◆ **Exercise requirements**:
All that is needed is the line containing "- 2. Highlight" together with each line after it, transcribed exactly to the end of the records.

- - - -

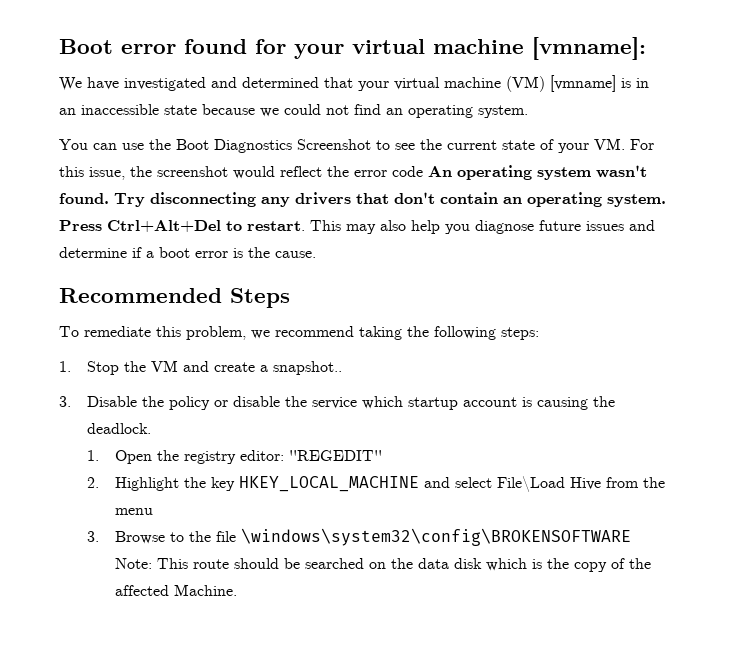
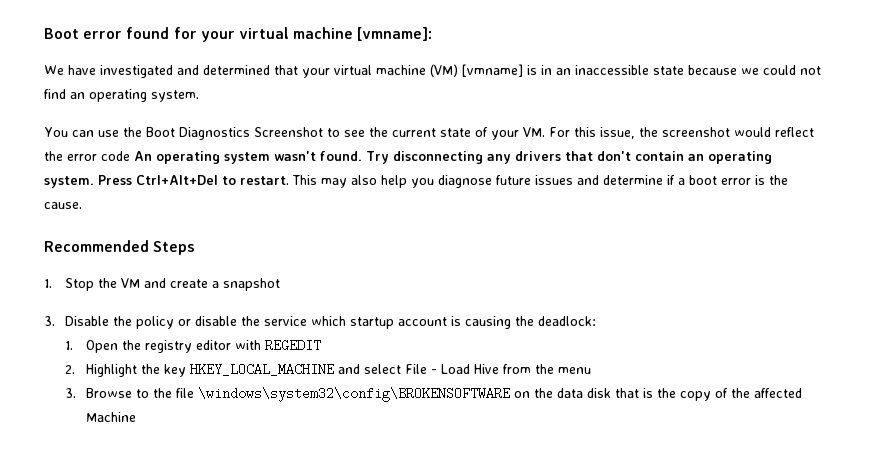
- To remediate this problem, we recommend taking the following steps:
- 1. Stop the VM and create a snapshot..
+ 1. Stop the VM and create a snapshot
- 3. Disable the policy or disable the service which startup account is causing the deadlock.
+ 3. Disable the policy or disable the service which startup account is causing the deadlock:
- 1. Open the registry editor: ''REGEDIT''
+ 1. Open the registry editor with REGEDIT
- 2. Highlight the key HKEY_LOCAL_MACHINE and select File\Load Hive from the menu
+ 2. Highlight the key HKEY_LOCAL_MACHINE and select File - Load Hive from the menu
- 3. Browse to the file \windows\system32\config\BROKENSOFTWARE Note: This route should be searched on the data disk which is the copy of the affected Machine.
+ 3. Browse to the file \windows\system32\config\BROKENSOFTWARE on the data disk that is the copy of the affected Machine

- - - -

◆ **Task answer**:
- 2. Highlight the key HKEY_LOCAL_MACHINE and select File\Load Hive from the menu
+ 2. Highlight the key HKEY_LOCAL_MACHINE and select File - Load Hive from the menu
- 3. Browse to the file \windows\system32\config\BROKENSOFTWARE Note: This route should be searched on the data disk which is the copy of the affected Machine.
+ 3. Browse to the file \windows\system32\config\BROKENSOFTWARE on the data disk that is the copy of the affected Machine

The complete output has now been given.